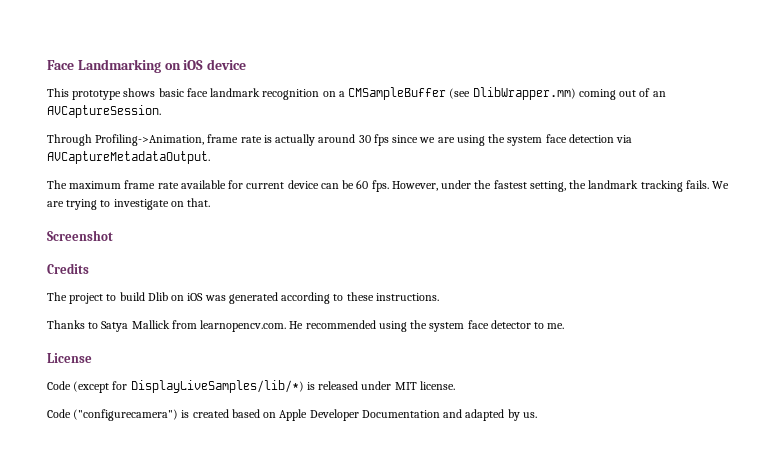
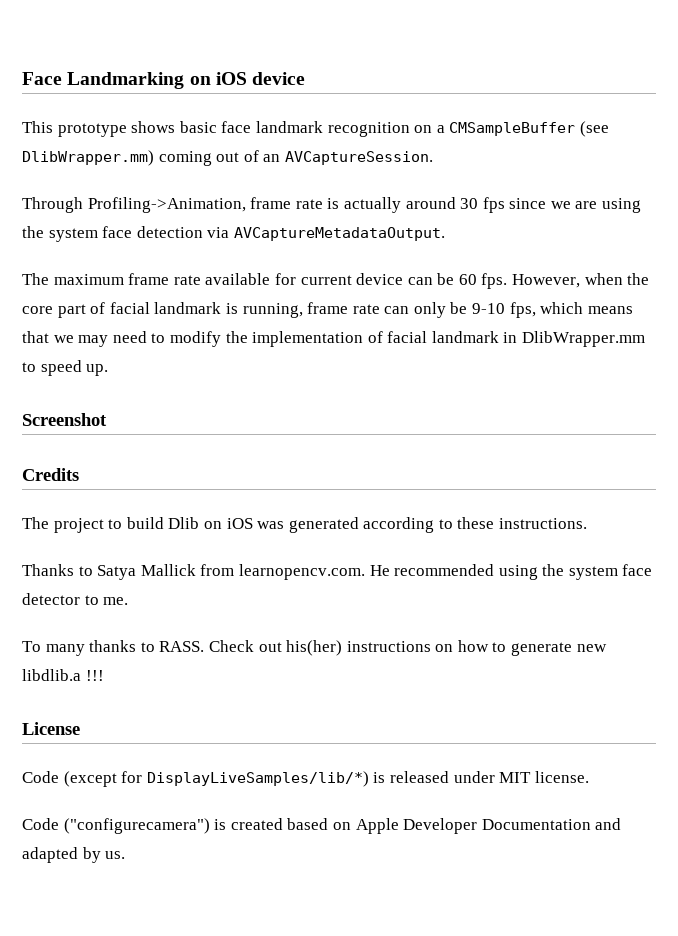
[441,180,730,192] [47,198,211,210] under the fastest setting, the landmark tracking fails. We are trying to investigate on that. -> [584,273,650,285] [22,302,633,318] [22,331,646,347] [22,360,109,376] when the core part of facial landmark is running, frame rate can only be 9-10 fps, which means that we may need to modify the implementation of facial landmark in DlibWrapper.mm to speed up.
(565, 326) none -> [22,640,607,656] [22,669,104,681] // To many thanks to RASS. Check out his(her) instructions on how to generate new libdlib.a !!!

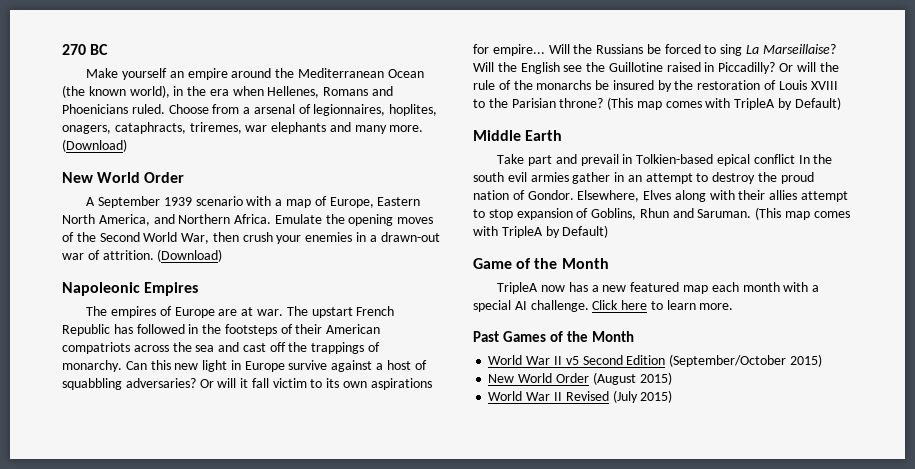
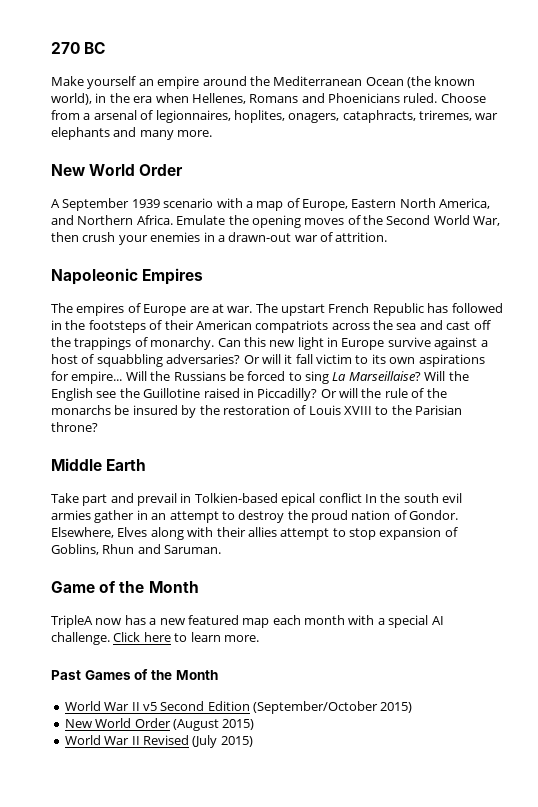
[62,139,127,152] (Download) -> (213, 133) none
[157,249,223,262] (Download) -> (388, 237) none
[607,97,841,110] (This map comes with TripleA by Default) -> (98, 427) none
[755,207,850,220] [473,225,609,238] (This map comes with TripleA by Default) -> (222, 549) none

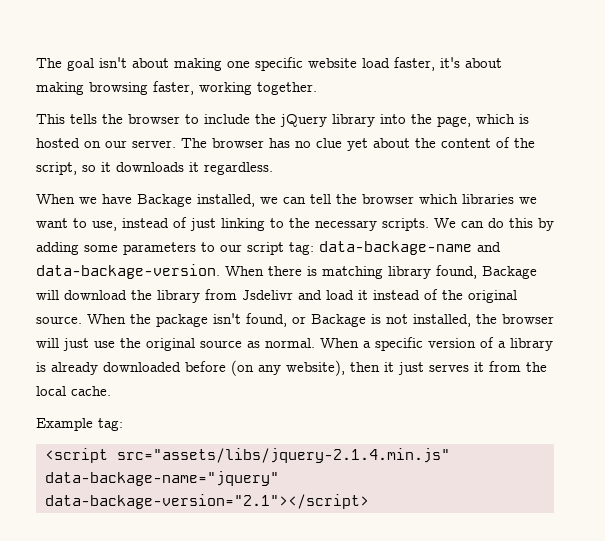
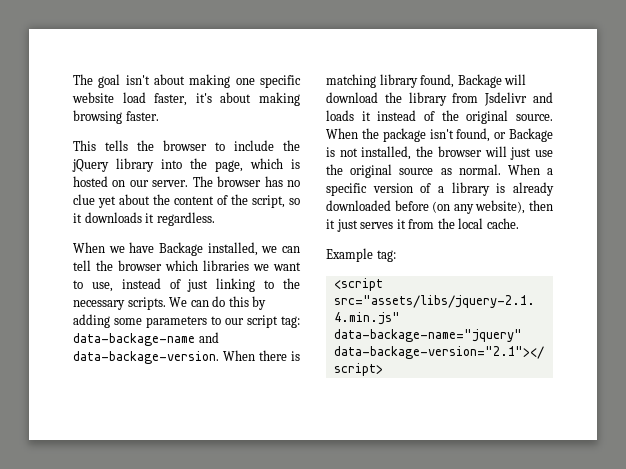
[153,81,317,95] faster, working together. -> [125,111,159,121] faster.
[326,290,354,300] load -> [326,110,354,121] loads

**Goal of the exercise:** With the pictures left out, return each entry exactly as written.

**Your response:**
[441,180,730,192] [47,198,211,210] under the fastest setting, the landmark tracking fails. We are trying to investigate on that. -> [584,273,650,285] [22,302,633,318] [22,331,646,347] [22,360,109,376] when the core part of facial landmark is running, frame rate can only be 9-10 fps, which means that we may need to modify the implementation of facial landmark in DlibWrapper.mm to speed up.
(565, 326) none -> [22,640,607,656] [22,669,104,681] // To many thanks to RASS. Check out his(her) instructions on how to generate new libdlib.a !!!

[62,139,127,152] (Download) -> (213, 133) none
[157,249,223,262] (Download) -> (388, 237) none
[607,97,841,110] (This map comes with TripleA by Default) -> (98, 427) none
[755,207,850,220] [473,225,609,238] (This map comes with TripleA by Default) -> (222, 549) none

[153,81,317,95] faster, working together. -> [125,111,159,121] faster.
[326,290,354,300] load -> [326,110,354,121] loads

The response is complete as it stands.